Workflow Successor Tasks and Performance

My question is regarding performance on a TeamSite box. We are currently using TS6.1 SP2 on Windows 2000. I wrote a dynamic workflow that returns to the start task and can do this multiple times over and over until the user decides to end the workflow/submit. In order to accomplish this, the workflow builds all of the paths ahead of time and builds the XML doc. Depending on how it is set up, dynamically there can be a large number of tasks (successor and pred). Is there a maximum number of allowed tasks and paths, or a recommended amount?

My question stems from the fact that I am hearing that our workflow will crash the TeamSite server. I wanted to know if this sounds feasible.

Thanks for looking at my post.

NOTE: I have no access to the server for administration and am not an administrator on the box. I have no materials regarding these issues hence my question.

Find more posts tagged with

Comments

iwovGraduate

large number of tasks -- how many tasks are you talking about here ?
5 ? 10 ? 100 ? 1000 ? more ?

Adam Stoller

Here are some things to keep in mind (corrections welcome):

The number of tasks in a job, once instantiated, is static.
- best practice: Try to keep the number of tasks per job to something on the order of 25 or less. This is not a hard-rule, but a workflow with 100 tasks is generally unwieldy and can lead to performance issues (*).
The number of times you can transition into/out of a given task during the lifespan of the job is dynamic.
- There's nothing specific about this that would affect performance other than having jobs sit around in the queue for very long periods of time (*).
The number of tasks represented in the workflow backing store is dynamic based upon the the number of jobs that are active and the number of tasks defined for each of those jobs.
- [*] I don't know what the exact numbers are, but I believe it used to be (5.5.2) something like 2000 (or 20,000?) tasks within the workflow backing store would tend to lead to performance degredation of the server. So if you think of a job with 50 tasks and imagine 40 such jobs active at the same time - you'll have 2000 tasks defined within the workflow backing store; alternatively if you have a job with 10 tasks - but it's kept around for years (**) and you eventually have 200 of these jobs lying around - that too would get you up to 2000 tasks defined within the workflow backing store.

[**] The notion of keeping jobs alive for extended periods of time is generally "bad" for several reasons, but perhaps the simplest reason is that the behavior of workflow processes across server shutdown's, power-outages, crashes, is inherently indeterminate and thus depending on very long life-cycles for jobs is generally unrealistic. Also, any files associated with those jobs will lead to potential issues if attempts are made to add them to other jobs or if they are modified/locked outside the workflow context while still associated with an existing job.
I don't think there is anything that categorically says you cannot do this - just "common sense" saying that you should not do this.

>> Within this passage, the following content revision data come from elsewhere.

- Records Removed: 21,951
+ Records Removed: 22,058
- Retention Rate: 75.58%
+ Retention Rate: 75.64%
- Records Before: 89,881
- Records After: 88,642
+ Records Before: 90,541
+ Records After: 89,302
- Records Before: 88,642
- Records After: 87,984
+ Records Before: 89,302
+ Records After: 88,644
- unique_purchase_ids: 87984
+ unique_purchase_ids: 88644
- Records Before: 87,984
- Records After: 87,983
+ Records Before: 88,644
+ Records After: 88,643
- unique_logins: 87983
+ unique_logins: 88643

While I believe that performace degredation occurs around the 2000-task level -- I don't believe it should cause the server to crash until much higher, if at all. So unless you're thinking of associating each of your 1,000,000+ assets with its own job and having that job be perpetually active -- I'd think it fairly unlikely for you to reach this critical-mass point -- but it still makes sense to try to avoid the scenario even at lower task-level threshholds.

--fish
Senior Consultant, Quotient Inc.
http://www.quotient-inc.com

james1

> The number of times you can transition into/out of a given task
> during the lifespan of the job is dynamic.

I don't know what you mean by "dynamic".

A single workflow *job* can have at most 1000 task transitions occur. For this reason, the original poster should not have a potentially neverending job.

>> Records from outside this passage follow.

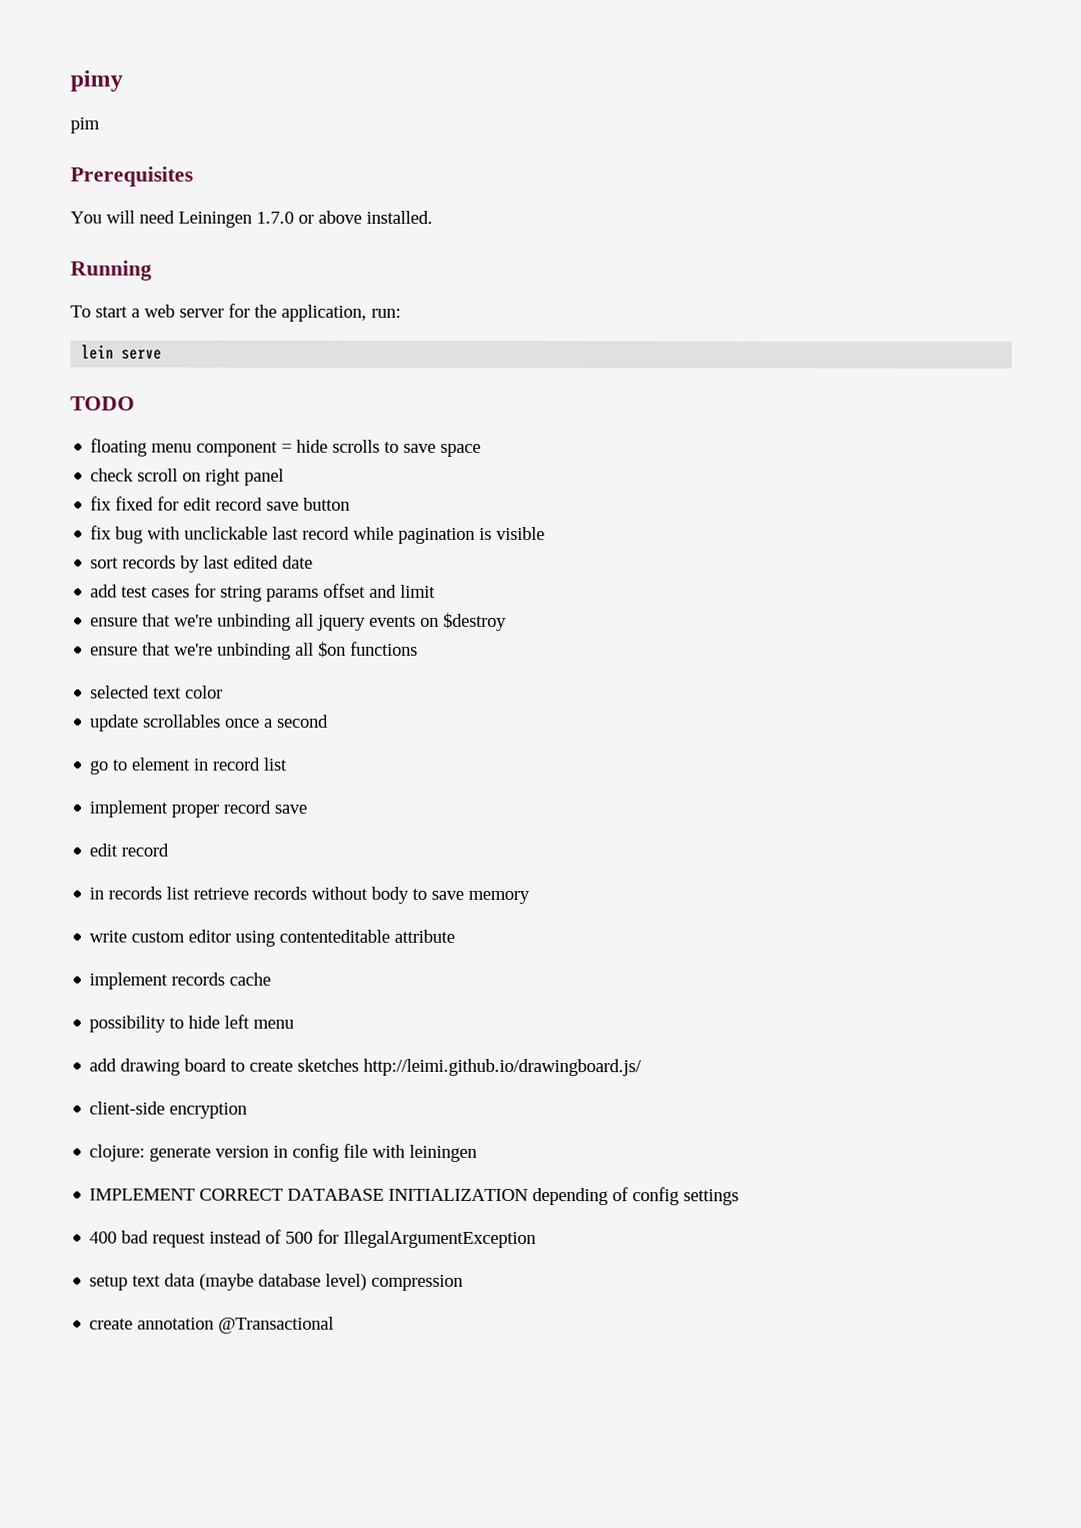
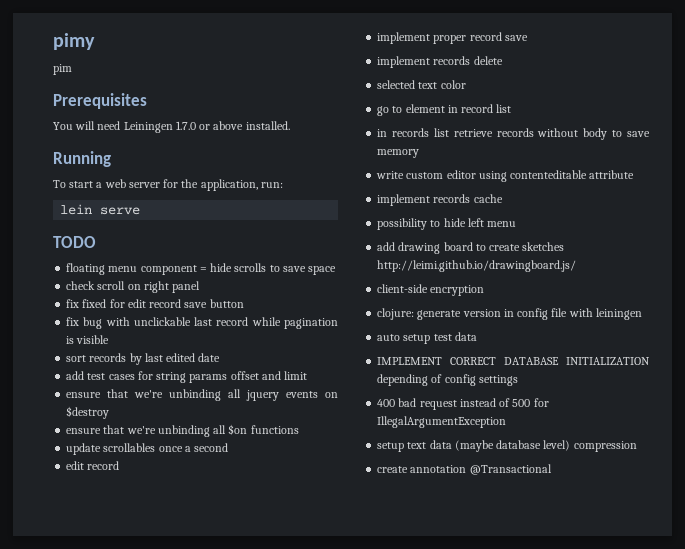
- selected text color
  update scrollables once a second
+ edit record
+ implement proper record save
+ implement records delete
+ selected text color
- implement proper record save
- edit record
+ auto setup test data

Also, I am not so sure about your 2000 object threshold for performance degradation. I believe that it is currently higher than that by multiple orders of magnitude. I do not have specific numbers, nor do I know which release these improvements were made in.

-- James

--
James H Koh
Interwoven Engineering

Adam Stoller

The number of times you can transition into/out of a given task during the lifespan of the job is dynamic.
I don't know what you mean by "dynamic".

A single workflow *job* can have at most 1000 task transitions occur. For this reason, the original poster should not have a potentially neverending job.

Hmm - by "dynamic" I meant that it's not something pre-determined at instantiation time.
Can you provide any kind of detail behind the 1000 task transition limitation? Like what aspect of the workflow system imposes this limitation and/or the rationale behind it?
(mind you, I think that's a pretty large number and not something that should be run into very often, but I am curious...)

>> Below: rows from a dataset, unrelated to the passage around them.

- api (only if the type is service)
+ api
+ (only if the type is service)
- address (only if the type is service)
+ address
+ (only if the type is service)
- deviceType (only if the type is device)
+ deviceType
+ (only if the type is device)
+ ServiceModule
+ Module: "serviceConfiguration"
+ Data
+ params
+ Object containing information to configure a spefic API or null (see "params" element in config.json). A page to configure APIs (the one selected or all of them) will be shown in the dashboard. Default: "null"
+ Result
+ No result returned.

Also, I am not so sure about your 2000 object threshold for performance degradation. I believe that it is currently higher than that by multiple orders of magnitude. I do not have specific numbers, nor do I know which release these improvements were made in.

Hmm - well looking through the forums I can unfortunately only point to my own posts regarding this (and in at least one of them I also wasn't sure about the number of 0's at the end and listed it as possibly being between 20,000 and 50,000) I believe this number came from Evers at some point - but no longer have my email archives from that far back to find the actual source.

I'm certainly happy to believe the number is larger than 2000 (chances are the improvements were made first in 5.5.2 [SP2b] and then perhaps more improvements in later SPs). However, since we're talking about it ... perhaps you can find someone who's done some of the benchmarking in the past and see if you can dig up the real numbers?

(I still think it's a bad idea to have large quantities of jobs in the system over an extended period of time - but perhaps its more of a theoretical issue than a technical issue...)

Thanks for the corrections!

--fish
Senior Consultant, Quotient Inc.
http://www.quotient-inc.com

Migrateduser

I too would like to know more about this limit on the maximum number of transitions in a single instantiated workflow job. 1000 seems like a small number to me, though I don't think I have had one with anywhere near this number in 5 years, but I do believe that it would be possible, especially with external tasks and looping. Would you please elaborate on this limit?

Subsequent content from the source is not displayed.